(Collection entries)
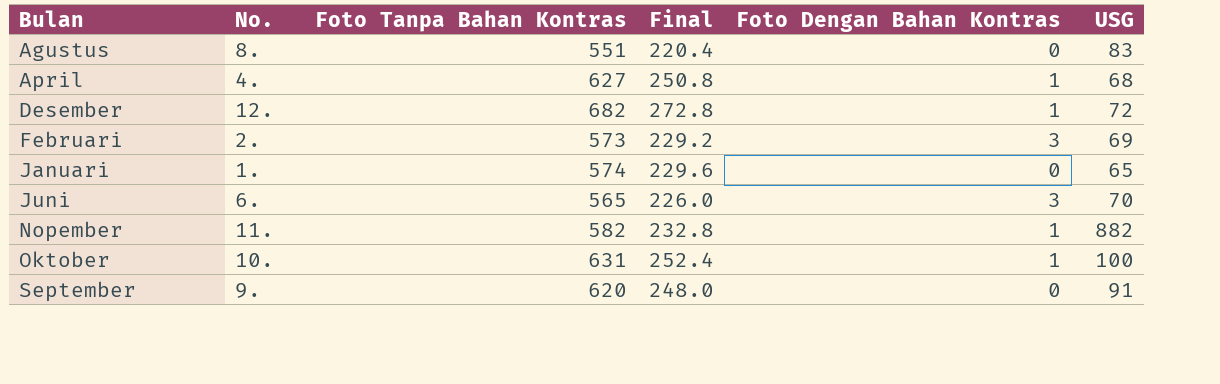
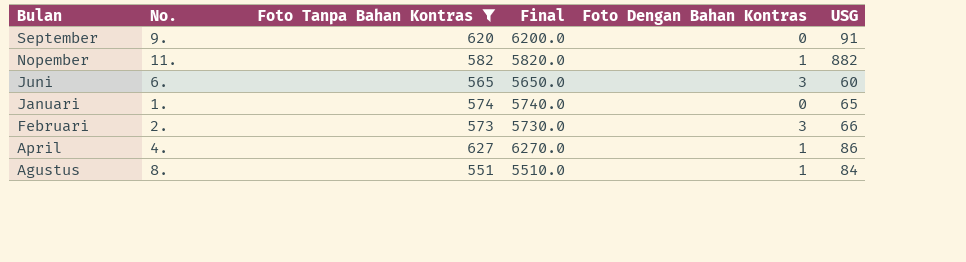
filter: none -> Foto Tanpa Bahan Kontras <= 627
row order: Bulan ascending -> Bulan descending
column Final | formula: [Foto Tanpa Bahan Kontras] * 0.4 -> [Foto Tanpa Bahan Kontras] * 10
Juni | USG: 70 -> 60
Februari | USG: 69 -> 66
April | USG: 68 -> 86
Agustus | Foto Dengan Bahan Kontras: 0 -> 1
Agustus | USG: 83 -> 84

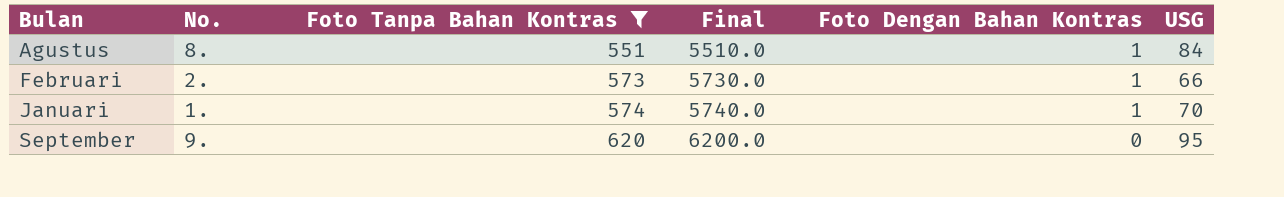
row order: Bulan descending -> Bulan ascending
row Nopember: 11. | 582 | 5820.0 | 1 | 882 -> none
row Juni: 6. | 565 | 5650.0 | 3 | 60 -> none
row April: 4. | 627 | 6270.0 | 1 | 86 -> none
Februari | Foto Dengan Bahan Kontras: 3 -> 1
Januari | Foto Dengan Bahan Kontras: 0 -> 1
Januari | USG: 65 -> 70
September | USG: 91 -> 95

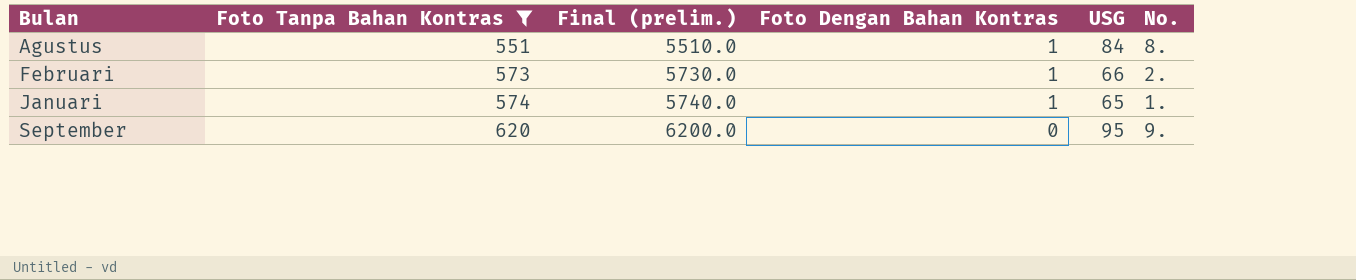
column name: Final -> Final (prelim.)
column No. | position: 2 -> 6
Januari | USG: 70 -> 65

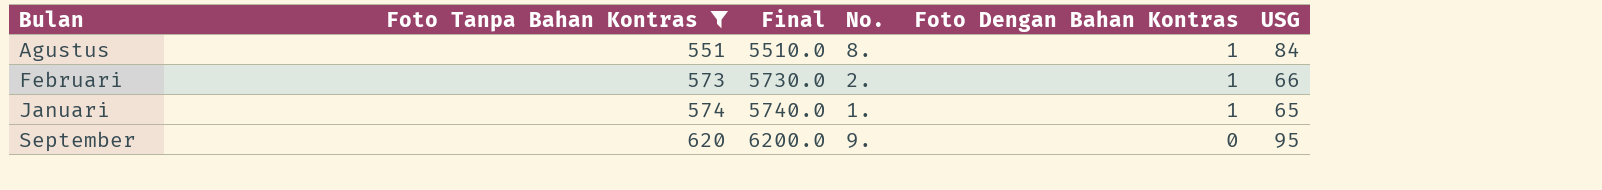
column name: Final (prelim.) -> Final
column No. | position: 6 -> 4

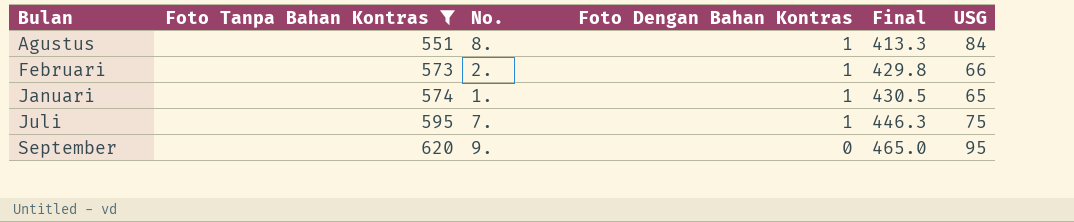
column Final | formula: [Foto Tanpa Bahan Kontras] * 10 -> [Foto Tanpa Bahan Kontras] * 0.75
column Final | position: 3 -> 5
row Juli: none -> 595 | 7. | 1 | 446.3 | 75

▸ The task: Which of the lines in the data hold the string "ascending"? Report each of them by copying it.

▸ Answer space:
row order: Bulan ascending -> Bulan descending
row order: Bulan descending -> Bulan ascending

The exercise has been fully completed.